(TASK TO COMPLETE):
Extract word for word the lines of the listing from its start to the line holding "(737, 445) none", both ends kept; pictures are not part of the copy.
--- START ---
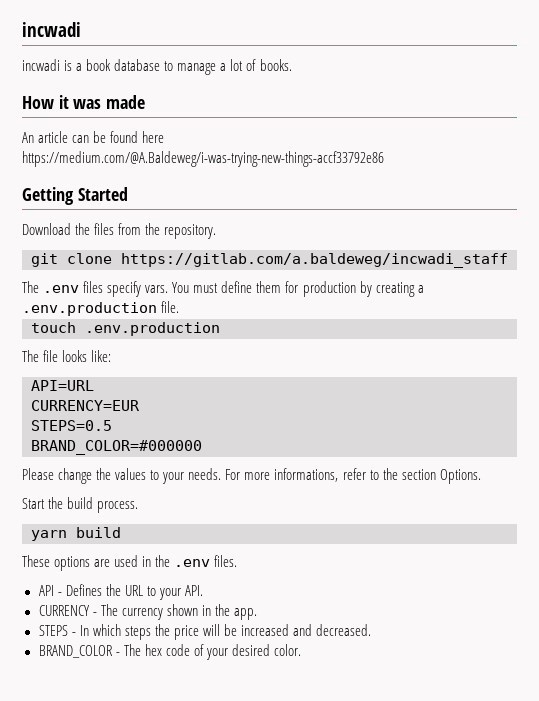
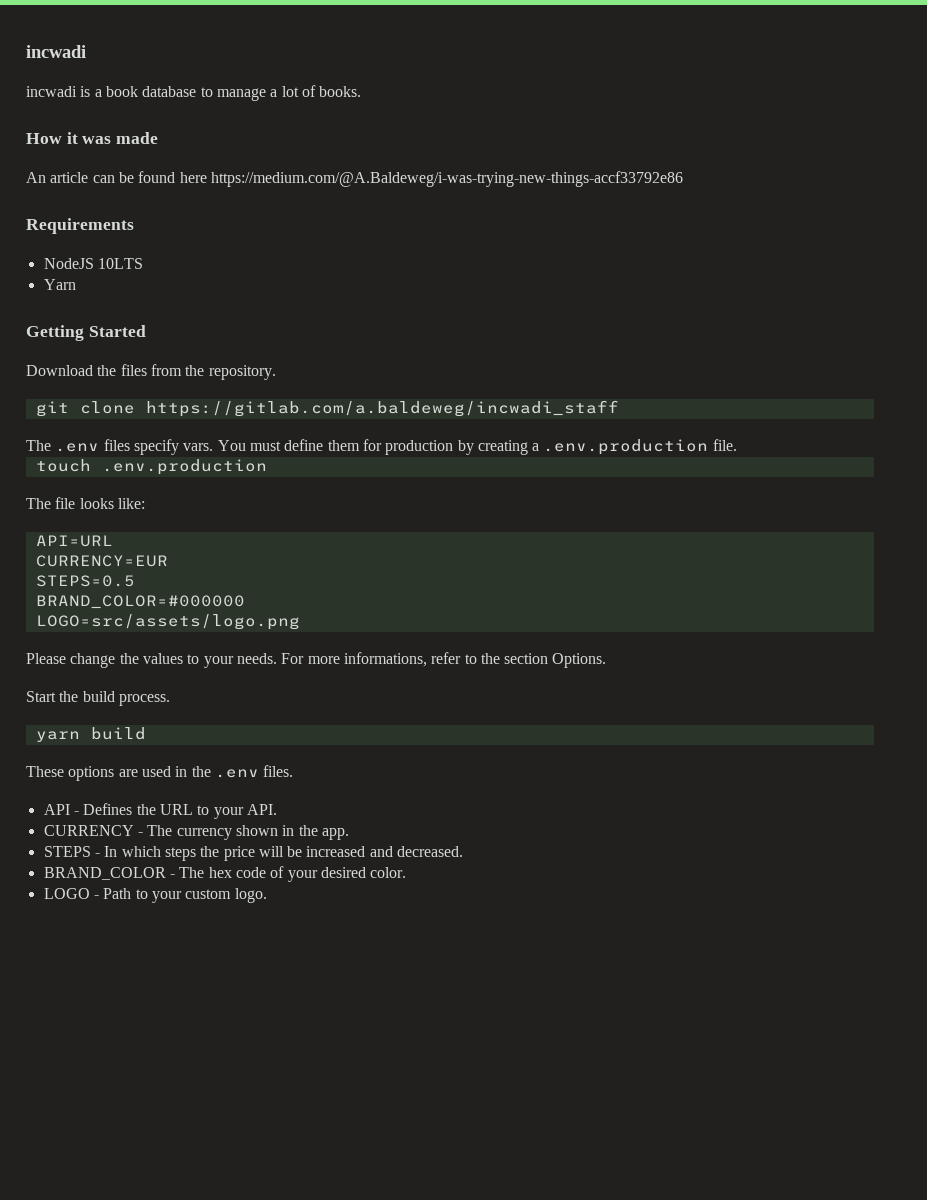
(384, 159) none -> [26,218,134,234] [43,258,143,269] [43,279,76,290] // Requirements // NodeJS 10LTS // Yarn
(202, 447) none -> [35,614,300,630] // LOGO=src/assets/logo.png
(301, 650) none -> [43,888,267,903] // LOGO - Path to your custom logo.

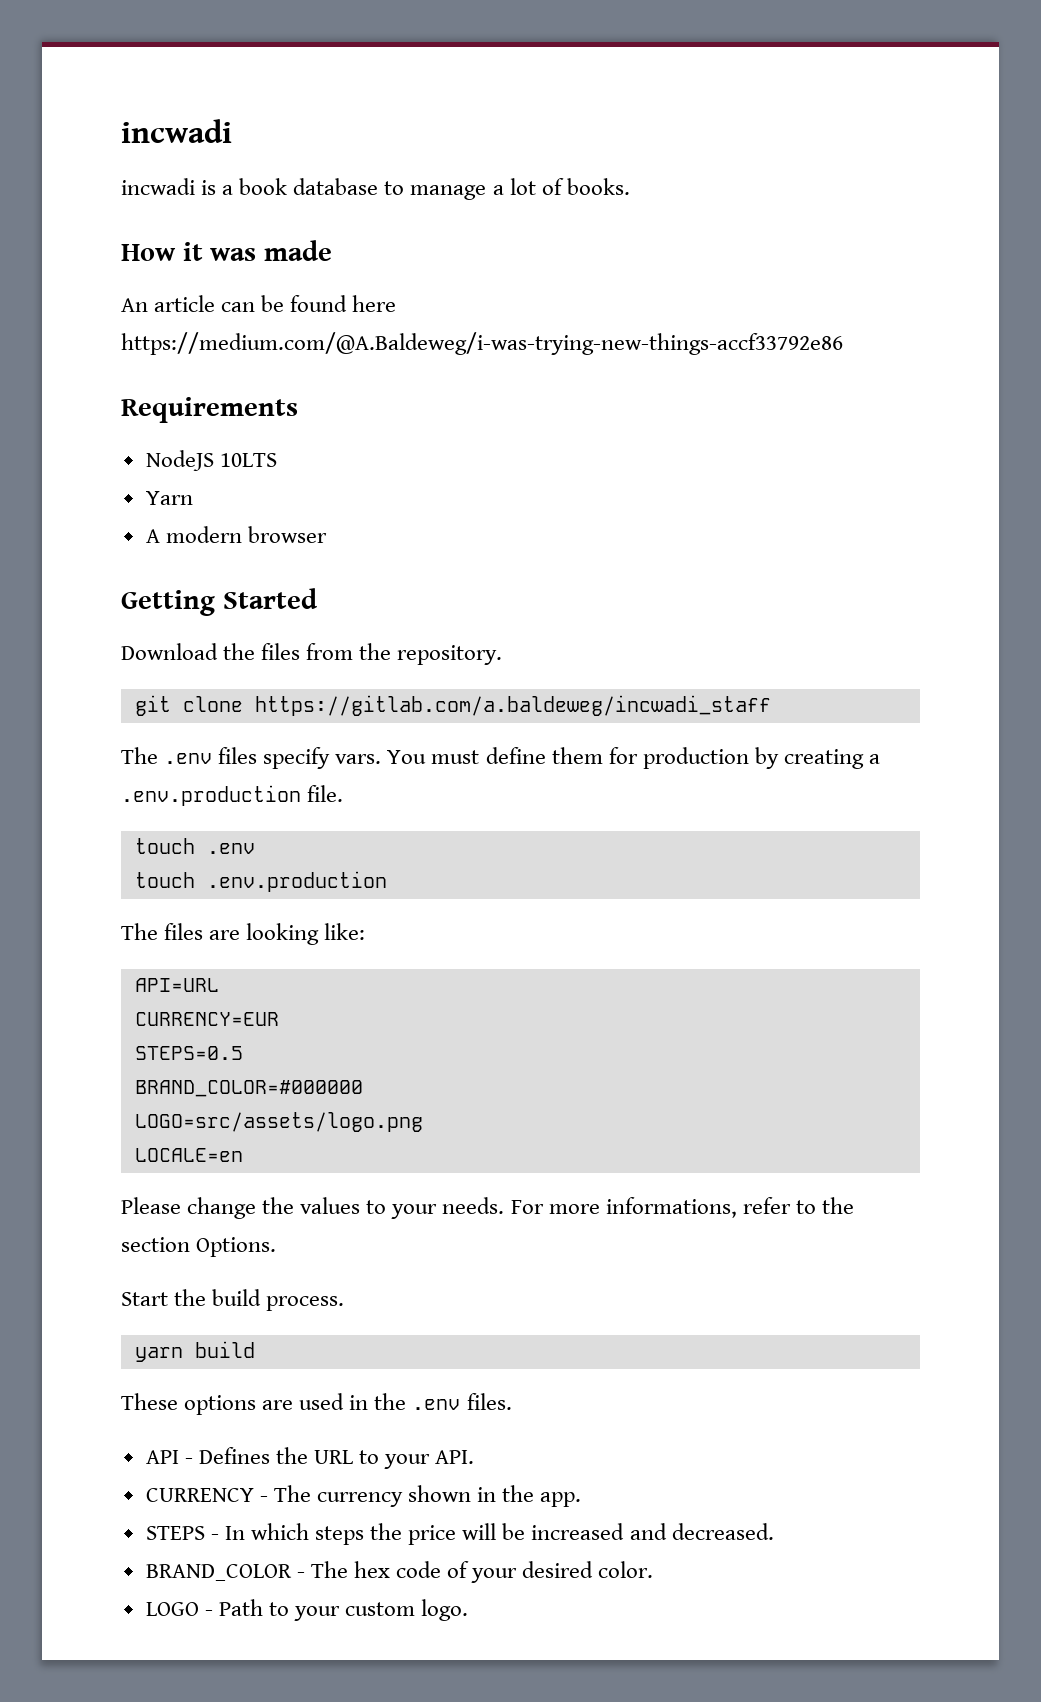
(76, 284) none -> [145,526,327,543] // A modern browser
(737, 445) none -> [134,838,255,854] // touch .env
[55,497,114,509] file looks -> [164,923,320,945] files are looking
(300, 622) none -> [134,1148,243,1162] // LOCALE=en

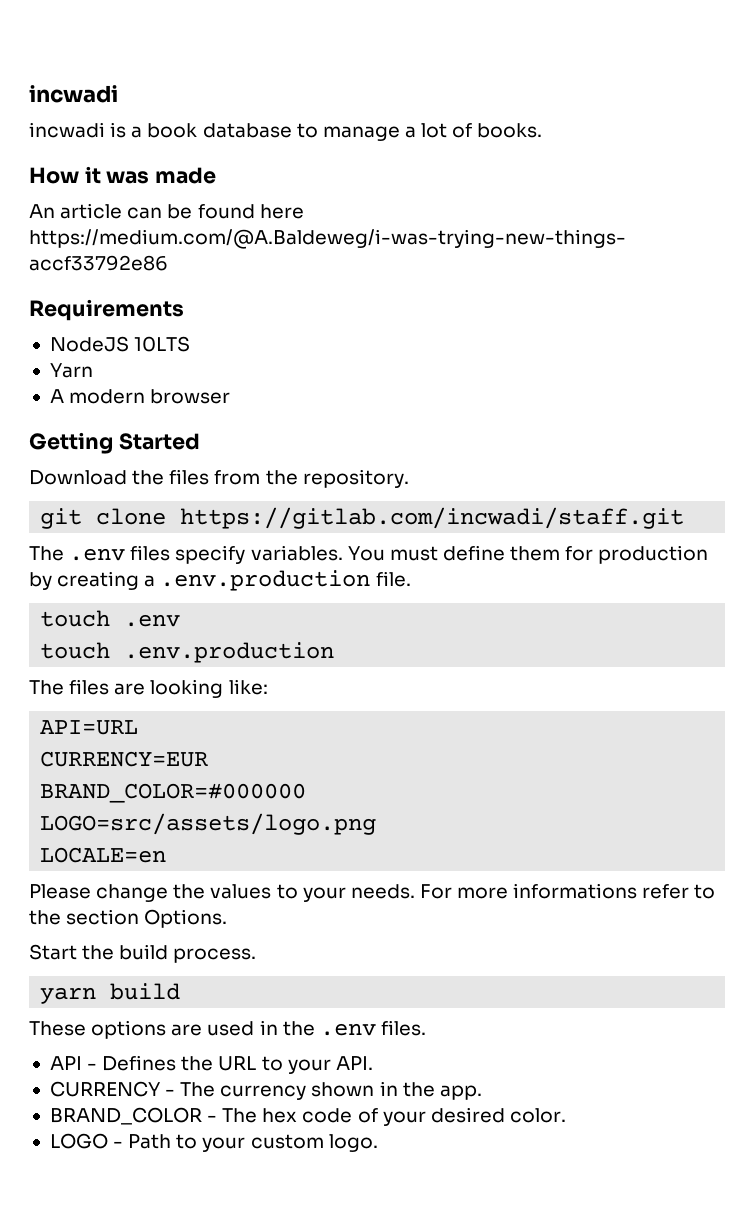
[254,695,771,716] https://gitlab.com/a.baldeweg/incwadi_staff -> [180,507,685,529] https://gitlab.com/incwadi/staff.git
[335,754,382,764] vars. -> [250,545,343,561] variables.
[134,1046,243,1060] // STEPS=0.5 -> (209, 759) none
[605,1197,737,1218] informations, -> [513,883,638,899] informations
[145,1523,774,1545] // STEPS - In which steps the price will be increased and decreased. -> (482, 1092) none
--- END ---
(RESULT OF THIS TASK):
(384, 159) none -> [26,218,134,234] [43,258,143,269] [43,279,76,290] // Requirements // NodeJS 10LTS // Yarn
(202, 447) none -> [35,614,300,630] // LOGO=src/assets/logo.png
(301, 650) none -> [43,888,267,903] // LOGO - Path to your custom logo.

(76, 284) none -> [145,526,327,543] // A modern browser
(737, 445) none -> [134,838,255,854] // touch .env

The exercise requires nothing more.